Travel trend that blurs the line between business and pleasure – ‘bleisure’, in which travellers add holidays to their trips for work
Whether or not Kim enjoys the delights of Singapore remains to be seen, but it looks as though bleisure as a concept is here to stay, even if the word itself doesn’t stick (please, please, please).
Similar terms that people love to hate include “honeyteering”, whereby couples volunteer on their honeymoon; and “hurrication”, the term for a hurricane evacuation-turned-holiday. It’s enough to make any self-respecting non-millennial ditch their travel plans and instead enjoy a “staycation”.
Social media exposes unlicensed Chinese tour guide in Thailand
The power of social media once again demonstrated its influence after secretly filmed footage of an unlicensed tour guide demanding money from a group of Chinese tourists in Thailand was posted online, picked up by Chinese media and viewed more than 3 million times, according to an article by online news portal ThaiVisa.com, a subsidiary of English-language newspaper The Nation, on May 13.

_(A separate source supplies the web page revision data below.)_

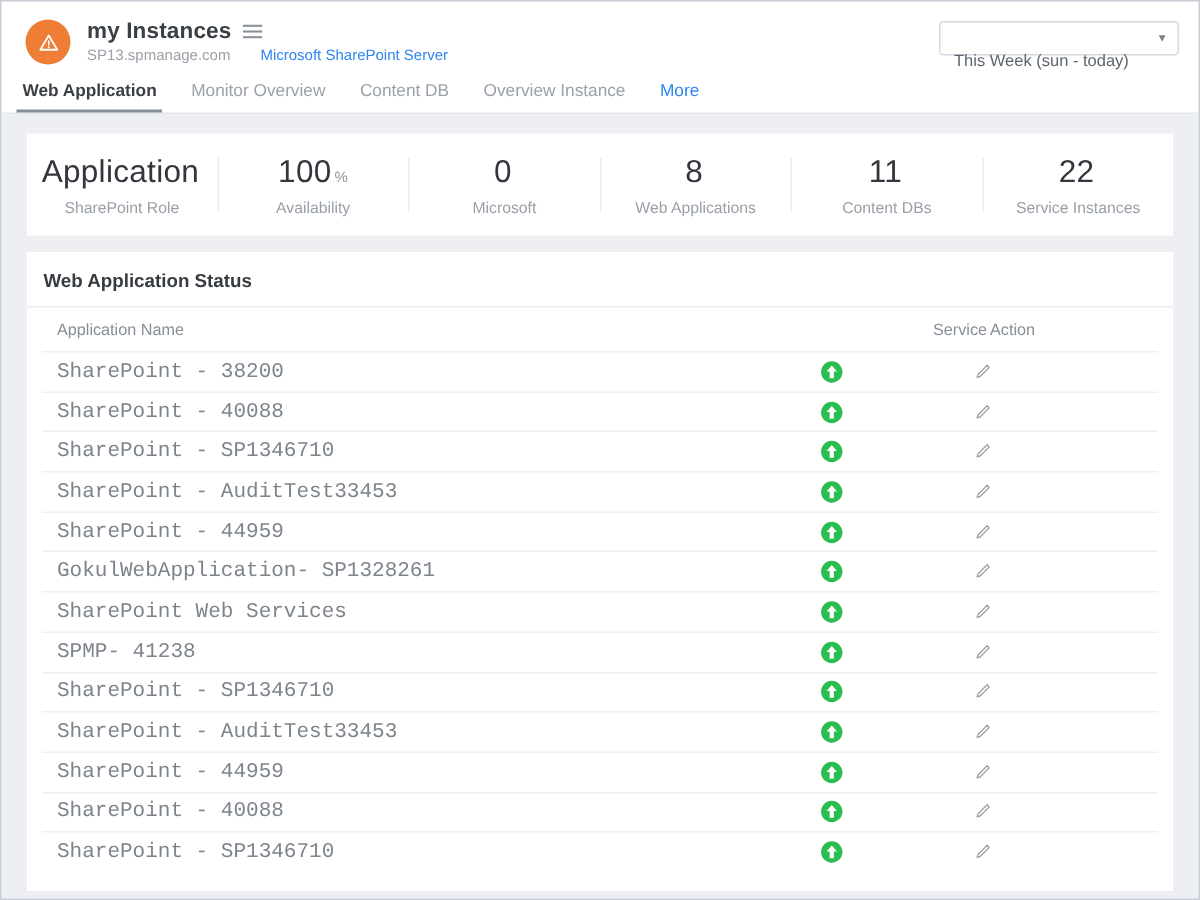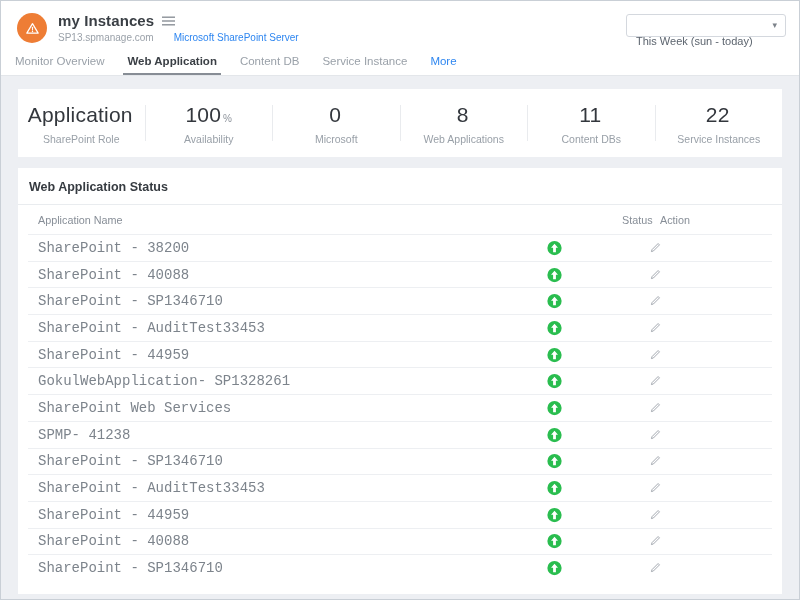--- a/index.html
+++ b/index.html
@@ -162,8 +162,8 @@
   </header>
 
   <nav class="tabs">
+    <div class="tab active">Web Application</div>
     <div class="tab">Monitor Overview</div>
-    <div class="tab active">Web Application</div>
     <div class="tab">Content DB</div>
     <div class="tab">Service Instance</div>
     <div class="tab accent">More</div>

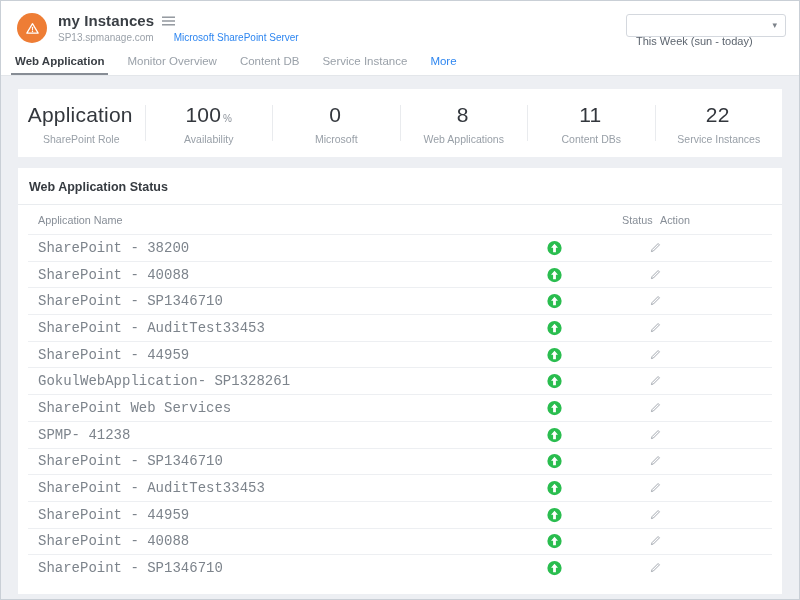--- a/index.html
+++ b/index.html
@@ -165,7 +165,7 @@
     <div class="tab active">Web Application</div>
     <div class="tab">Monitor Overview</div>
     <div class="tab">Content DB</div>
-    <div class="tab">Service Instance</div>
+    <div class="tab">Overview Instance</div>
     <div class="tab accent">More</div>
   </nav>
 

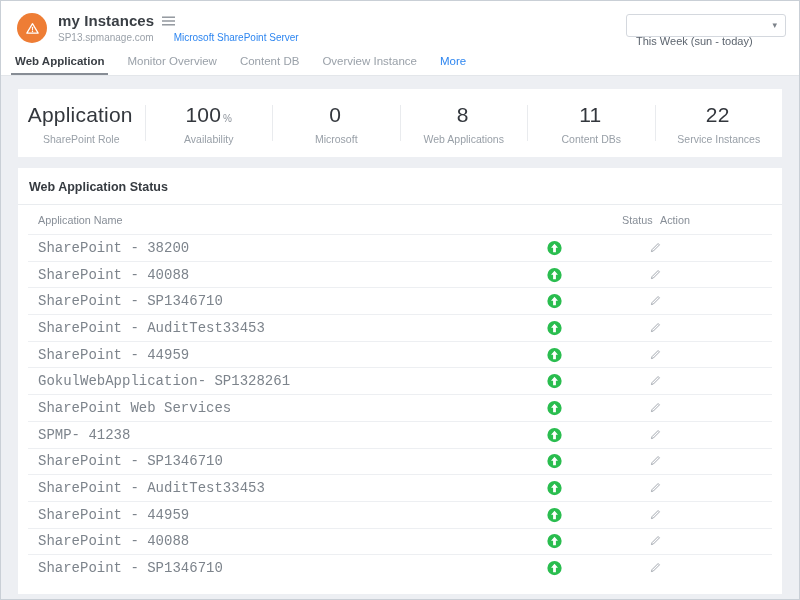--- a/index.html
+++ b/index.html
@@ -206,7 +206,7 @@
     <div class="panel-title-divider"></div>
     <div class="thead">
       <span class="th-name">Application Name</span>
-      <span class="th-status">Status</span>
+      <span class="th-status">Service</span>
       <span class="th-action">Action</span>
     </div>
     <div class="tbody" id="rows">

Thai Tourist Police arrested the man, who was employed by Chinese-Thai tour company TYT, and charged him with working as an illegal guide. Two TYT executives also face charges of hiring an unlicensed guide and damaging the reputation of tourism in the country.
Taipei voted best leisure destination in Asia
US-based travel publication Global Traveler announced the winners of its annual Leisure Lifestyle Awards on May 10. Voted on by the magazine’s readers, regional champions include: the Taiwanese capital, Taipei, which was awarded Best Leisure Destination in Asia; Singapore’s Changi Airport, for its Outstanding Innovations; and Thailand, which won the Best Adventure Destination category for the second consecutive year.
Taiwan has been working hard to develop its status as a top tourist draw, welcoming 10.7 million visitors in 2017, according to the country’s Tourism Bureau.
Mainland China remains its biggest source of overseas visitors, despite the island experiencing a drop following the election of pro-independence, Beijing sceptic Tsai Ing-wen as president.